◆ TASK DESCRIPTION
Exclude the images, then return every line below exactly as written.

◆ Before-and-after page screenshots

========

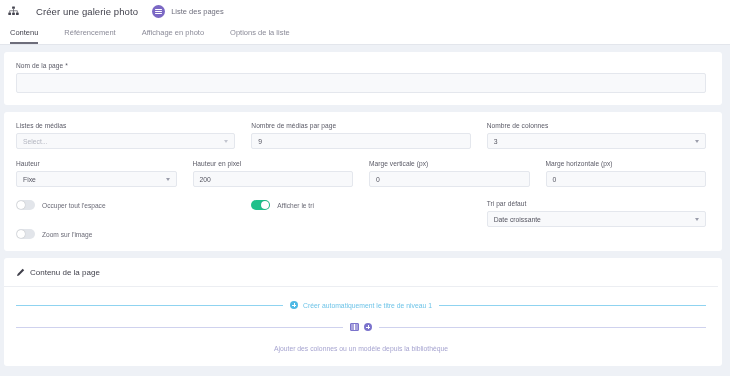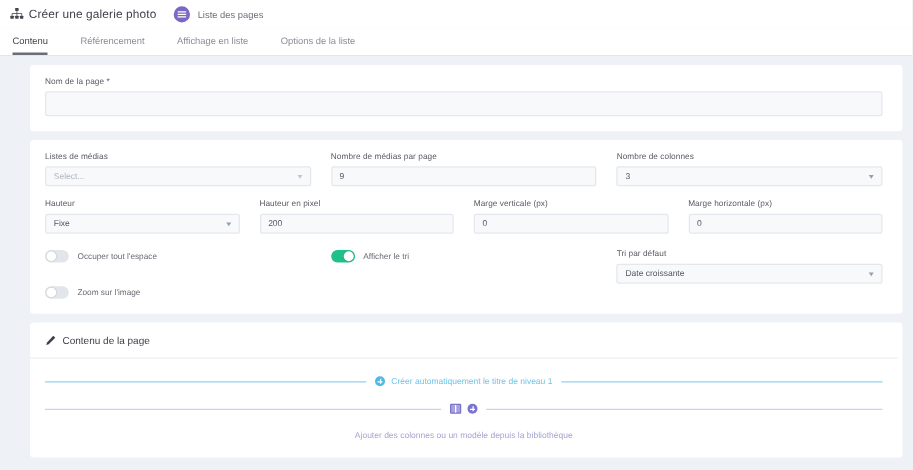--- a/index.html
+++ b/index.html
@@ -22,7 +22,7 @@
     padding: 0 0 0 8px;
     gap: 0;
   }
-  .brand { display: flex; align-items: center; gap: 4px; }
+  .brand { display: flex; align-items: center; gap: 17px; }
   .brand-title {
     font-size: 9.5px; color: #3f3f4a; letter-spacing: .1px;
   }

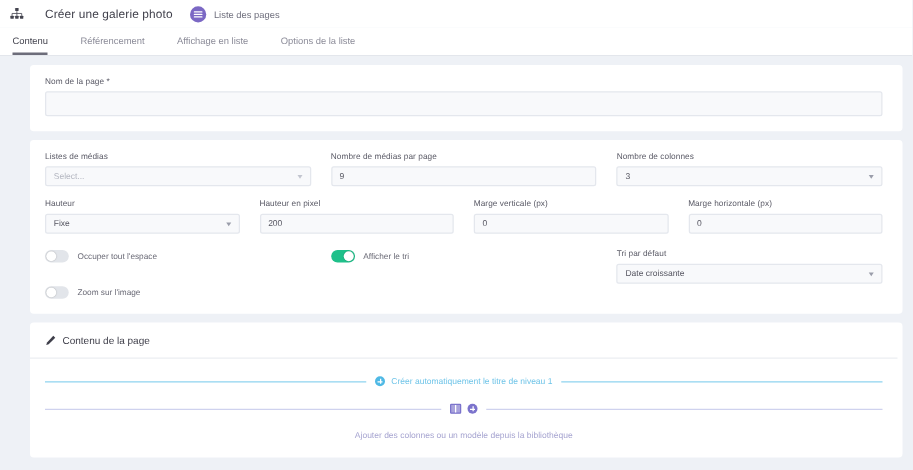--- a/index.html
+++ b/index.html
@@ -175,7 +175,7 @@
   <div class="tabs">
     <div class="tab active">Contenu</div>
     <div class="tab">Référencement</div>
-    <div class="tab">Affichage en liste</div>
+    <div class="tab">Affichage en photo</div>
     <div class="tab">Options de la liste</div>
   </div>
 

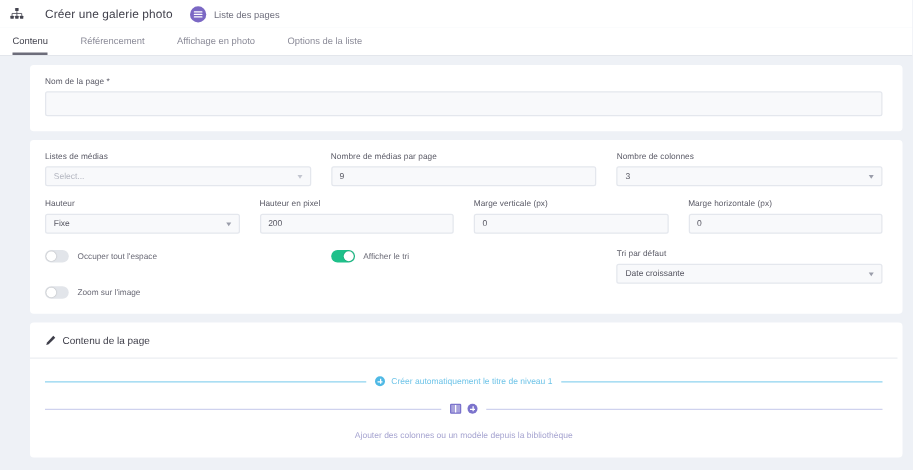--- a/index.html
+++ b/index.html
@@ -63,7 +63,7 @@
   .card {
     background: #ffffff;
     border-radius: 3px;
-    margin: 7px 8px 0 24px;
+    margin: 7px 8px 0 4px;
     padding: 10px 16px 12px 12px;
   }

========

◆ SOLUTION TO THIS PROBLEM
--- a/index.html
+++ b/index.html
@@ -22,7 +22,7 @@
     padding: 0 0 0 8px;
     gap: 0;
   }
-  .brand { display: flex; align-items: center; gap: 4px; }
+  .brand { display: flex; align-items: center; gap: 17px; }
   .brand-title {
     font-size: 9.5px; color: #3f3f4a; letter-spacing: .1px;
   }

--- a/index.html
+++ b/index.html
@@ -175,7 +175,7 @@
   <div class="tabs">
     <div class="tab active">Contenu</div>
     <div class="tab">Référencement</div>
-    <div class="tab">Affichage en liste</div>
+    <div class="tab">Affichage en photo</div>
     <div class="tab">Options de la liste</div>
   </div>
 

--- a/index.html
+++ b/index.html
@@ -63,7 +63,7 @@
   .card {
     background: #ffffff;
     border-radius: 3px;
-    margin: 7px 8px 0 24px;
+    margin: 7px 8px 0 4px;
     padding: 10px 16px 12px 12px;
   }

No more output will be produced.